All the specimens were subjected to digestion and decontamination using N-acetyl L-Cysteine (NALC)-NaOH method and then centrifuged at 8,000 rpm for 15 minutes. The pellet was resuspended in 2 ml of sterile 0.067 M phosphate buffer [16]. All specimens used in this study were fully processed by digestion, decontamination and concentration. Processed specimen sediment was used to inoculate a Becton Dickinson Bactec MGIT tube and a Lowenstein-Jensen (LJ) slant (Remel, Lenexa, KS), which were incubated for 6 and 8 weeks, respectively. Smears of processed sediment were stained with Ziehl Neelsen (ZN) stain and examined for Acid-Fast Bacilli (AFB) [17].

Nucleic acid extraction

The deposits of the clinical samples obtained after processing with NALC-NaOH and other appropriate method described earlier (Kent & Kubica, 1985) were used for DNA extraction. DNA was extracted from the clinical specimens using the commercially available kit amplification reagent set for M. tuberculosis (GeneiTM, Bangalore, India) (Cat no. 610670300011730) and by QIAamp® DNA mini kit (Qiagen, Germany) (Cat no. 51304) with one initial additional step. The preliminary processed materials as described above were kept at 80°C for 10 min on dry heat block for inactivation of possible mycobacteria. The material was then further processed as per the guidelines of the manufacturer of the kit to obtain the DNA.

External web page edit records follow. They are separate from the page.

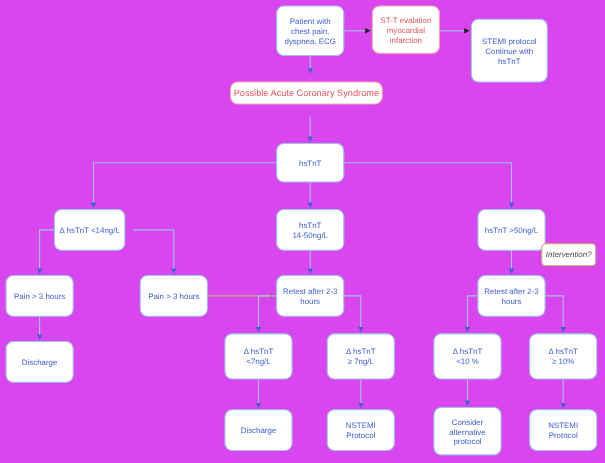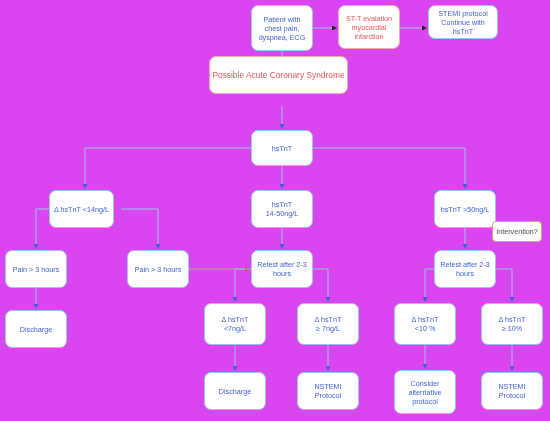--- a/index.html
+++ b/index.html
@@ -122,30 +122,30 @@
     </g>
   </svg>
 
   <div id="node-layer">
       <div class="node blue" style="left: 251px; top: 5px; width: 62px; height: 46px;">Patient with
 chest pain,
 dyspnea, ECG</div>
       <div class="node red" style="left: 338px; top: 5px; width: 62px; height: 44px;">ST-T evalation
 myocardial
 infarction</div>
-      <div class="node blue" style="left: 428px; top: 5px; width: 70px; height: 34px;">STEMI protocol
+      <div class="node blue" style="left: 428px; top: 17px; width: 70px; height: 58px;">STEMI protocol
 Continue with
 hsTnT</div>
-      <div class="node red wide-red" style="left: 209px; top: 56px; width: 139px; height: 38px;">Possible Acute Coronary Syndrome</div>
+      <div class="node red wide-red" style="left: 209px; top: 74px; width: 139px; height: 21px;">Possible Acute Coronary Syndrome</div>
       <div class="node blue" style="left: 251px; top: 130px; width: 62px; height: 36px;">hsTnT</div>
       <div class="node blue" style="left: 49px; top: 190px; width: 65px; height: 38px;">Δ hsTnT &lt;14ng/L</div>
       <div class="node blue" style="left: 251px; top: 190px; width: 62px; height: 38px;">hsTnT
 14-50ng/L</div>
       <div class="node blue" style="left: 434px; top: 190px; width: 62px; height: 38px; text-align: center;">hsTnT &gt;50ng/L</div>
-      <div class="node tan" style="left: 492px; top: 221px; width: 50px; height: 21px;">Intervention?</div>
+      <div class="node tan" style="left: 492px; top: 221px; width: 50px; height: 21px; font-style: italic;">Intervention?</div>
       <div class="node blue" style="left: 5px; top: 250px; width: 62px; height: 38px;">Pain &gt; 3 hours</div>
       <div class="node blue" style="left: 127px; top: 250px; width: 62px; height: 38px;">Pain &gt; 3 hours</div>
       <div class="node blue" style="left: 251px; top: 250px; width: 62px; height: 38px;">Retest after 2-3
 hours</div>
       <div class="node blue" style="left: 434px; top: 250px; width: 62px; height: 38px;">Retest after 2-3
 hours</div>
       <div class="node blue" style="left: 5px; top: 310px; width: 62px; height: 38px;">Discharge</div>
       <div class="node blue" style="left: 204px; top: 303px; width: 62px; height: 42px;">Δ hsTnT
 &lt;7ng/L</div>
       <div class="node blue" style="left: 297px; top: 303px; width: 62px; height: 42px;">Δ hsTnT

Amplification of the IS6110 gene (123 bp) of M. tuberculosis by nested polymerase chain reaction (nPCR), a single tube nPCR was performed using the proprietary IS6110 primer sequences (custom synthesized by Bangalore Genei, Bangalore, India) targeting M. tuberculosis. The DNA was amplified with forward (5’- CCTGTCCGGGACCACCCGCGGCAA-3’) and reverse primer (5’GGATCCTGCGAGCGTAGGCGTCGG3’) of the outer region of M. tuberculosis and the first product was amplified with the inner primer IS6110f (5’-CCT GCG AGC GTA GGC GTC GG-3’) and IS6110r (5’-CTC GTC CAG CGC CGC TTC GG-3’) in the second amplification per the manufacturer’s instructions.

The PCR conditions for outer sense primers for the first round of amplification were as follows: initial denaturation at 22°C for 10 minutes, 94°C for 5 minutes, 20 cycles of 94°C for 30 seconds, 68°C for one minute, 72°C for one minute, and a final extension of 72°C for 7 minutes. The PCR conditions using the inner set of primers for the second amplification consisted of initial denaturation step at 94°C for 5 minutes, 30 cycles of 94°C for 30 seconds, 68°C for 30 seconds, 72°C for 30 seconds and a final extension of 72°C for 7 minutes.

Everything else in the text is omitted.